Print PDF

Internet Trademark Case Summaries

SNA, Inc. v. Array

51 F. Supp. 2d 542 (E.D. Pa. 1999) (preliminary injunction), 51 F. Supp. 2d 554 (E.D. Pa. 1999) (trial); 173 F. Supp. 2d 347 (E.D. Pa. 2001) (granting attorney’s fees)

Plaintiffs in these consolidated cases manufactured a do-it-yourself kit for an amphibious aircraft called the SEAWIND.  Defendants helped buyers assemble the aircraft.  The dispute arose when defendants began using the domain name “seawind.net” and metatagging their website with the word “seawind.”  In the first decision, the court issued a preliminary injunction, enjoining defendants’ use of the “seawind.net” domain name.  Even though the content of defendants’ website was “mean-spirited” so that visitors to the site would not likely believe that it was an SNA-sponsored or approved website, “the initial confusion of drawing the viewer to the site is the relevant confusion.”  In the second decision, after a bench trial, the court permanently enjoined defendants from using the “seawind.net” domain name and from using “seawind” as a metatag.  In contrast to the Playboy v.
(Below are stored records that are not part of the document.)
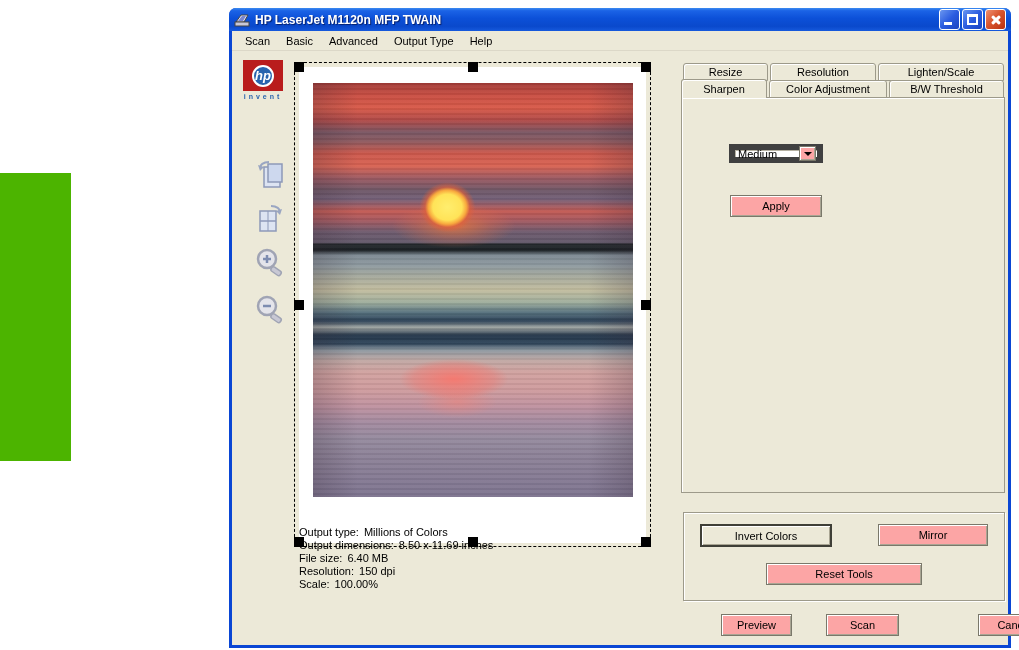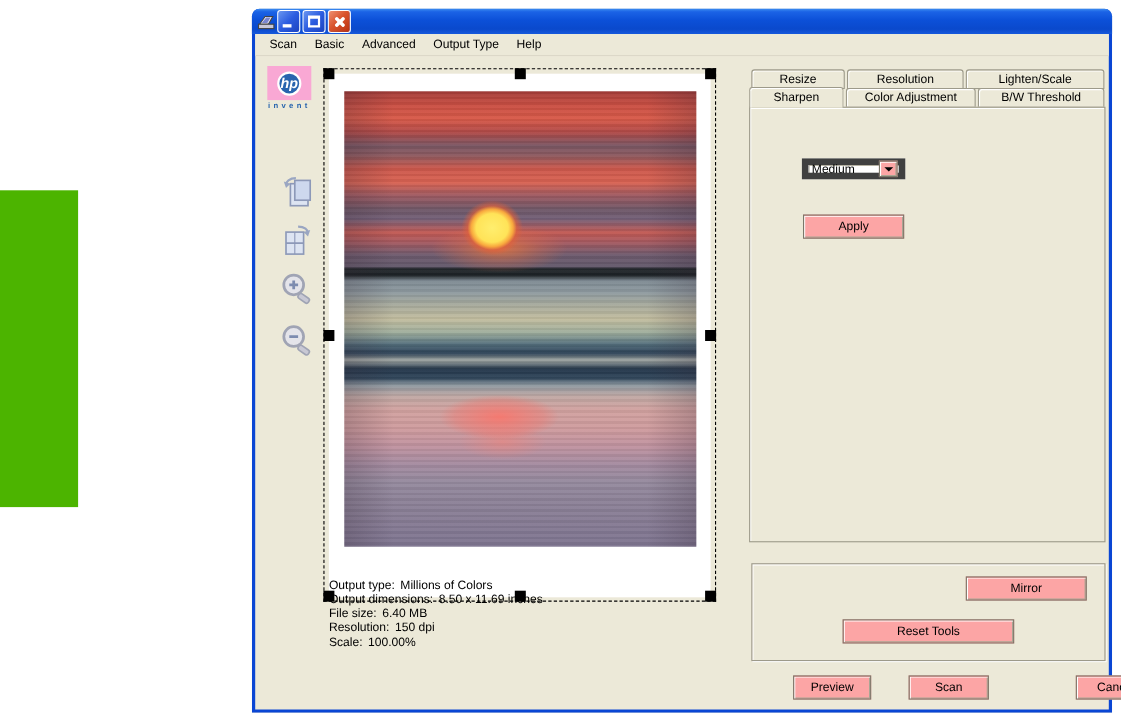--- a/index.html
+++ b/index.html
@@ -105,6 +105,7 @@
       <path d="M4 9 L8 4 L12 4 L9 9 Z" fill="#7a86d0"></path>
       <rect x="1" y="10" width="14" height="4" fill="#c8c8d8" stroke="#444" stroke-width="1"></rect>
     </svg>
+    <div class="title-text">HP LaserJet M1120n MFP TWAIN</div>
     <div class="tb-btn">
         <span class="glyph-min"></span>
       </div>

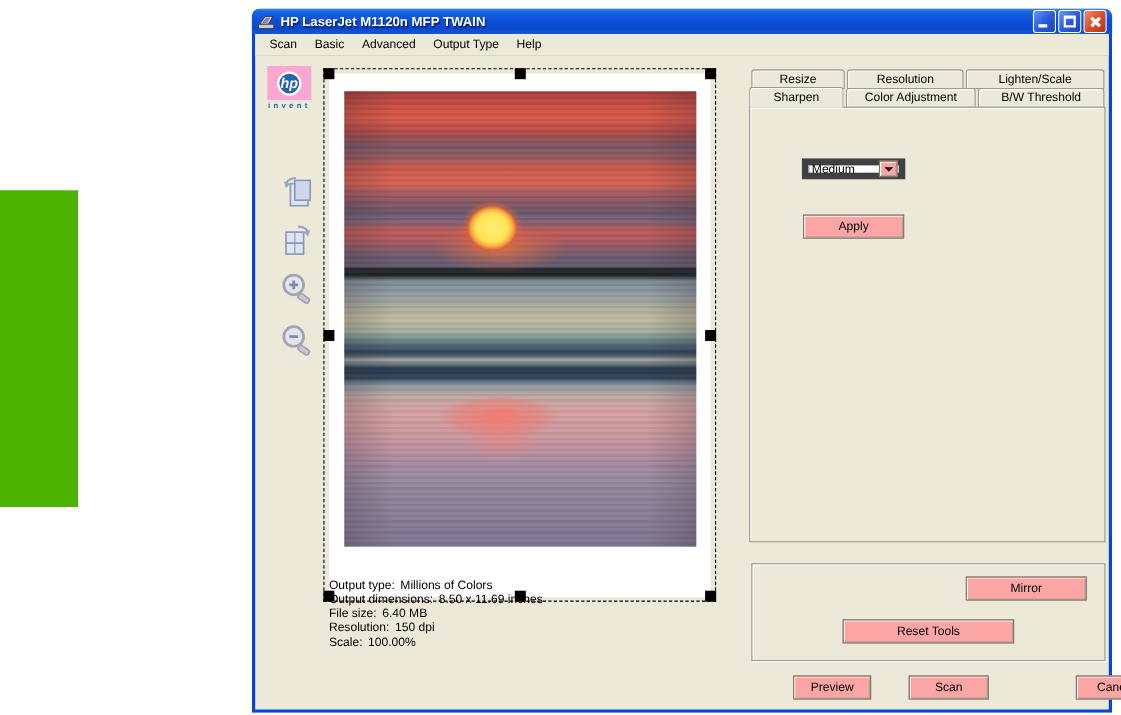--- a/index.html
+++ b/index.html
@@ -48,7 +48,7 @@
   .panel { background:#ece9d8; border:1px solid #9d9a8a; box-shadow: inset 1px 1px 0 #fff; }
 
   
-  .hp-box { left:14px; top:52px; width:40px; height:31px; background:#f9a8d4;
+  .hp-box { left:14px; top:52px; width:40px; height:31px; background:#b91c1c;
     display:flex; align-items:center; justify-content:center; }
   .hp-circ { width:22px; height:22px; border-radius:50%; background:#2864ae; color:#fff;
     border:2px solid #2864ae; font-weight:bold; font-style:italic; font-size:13px;

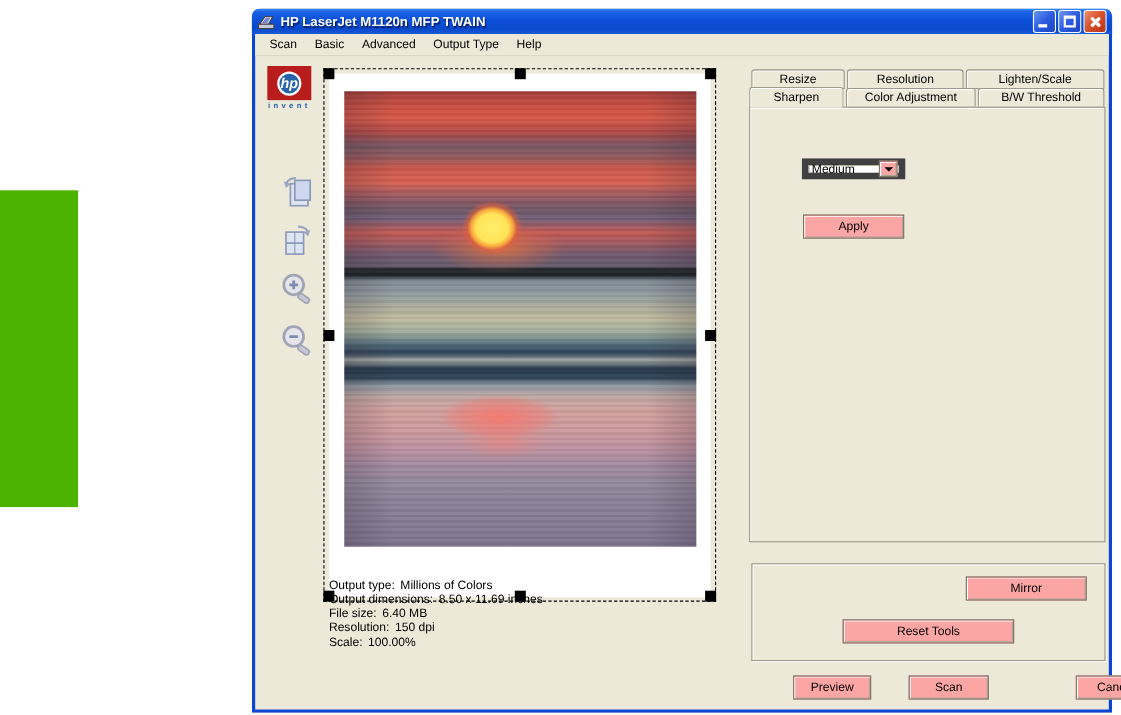--- a/index.html
+++ b/index.html
@@ -204,6 +204,7 @@
   <div class="abs raised btn" style="left:501px; top:187px; width:92px; height:22px;">Apply</div>
 
   <div class="abs etched" style="left:454px; top:504px; width:322px; height:89px;"></div>
+  <div class="abs btn btn-default" style="left:471px; top:516px; width:132px; height:23px; background:#ece9d8;">Invert Colors</div>
   <div class="abs raised btn" style="left:649px; top:516px; width:110px; height:22px;">Mirror</div>
   <div class="abs raised btn" style="left:537px; top:555px; width:156px; height:22px;">Reset Tools</div>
Welles case where the court found that a former Playboy Playmate lawfully used Playboy’s trademarks as metatags to index the content of her website, the defendants here “inten[ded] to harm plaintiffs” by using “plaintiff’s mark . . . to lure Internet users to their site instead of [plaintiffs’] official site.”

On November 5, 2001, the court granted plaintiff’s motion for attorney’s fees.  It held that defendant’s “bad faith effort to confuse Internet users” made the case exceptional within the meaning of the Lanham Act.  Defendant argued that an award of attorney’s fees required a showing of both culpable conduct and pecuniary loss, but the court pointed to Third Circuit precedent that affirmed a district court’s award of attorney’s fees even though the prevailing party suffered no monetary damages.  The court awarded plaintiff $213,341.50 in attorney’s fees and $81,792.39 in costs.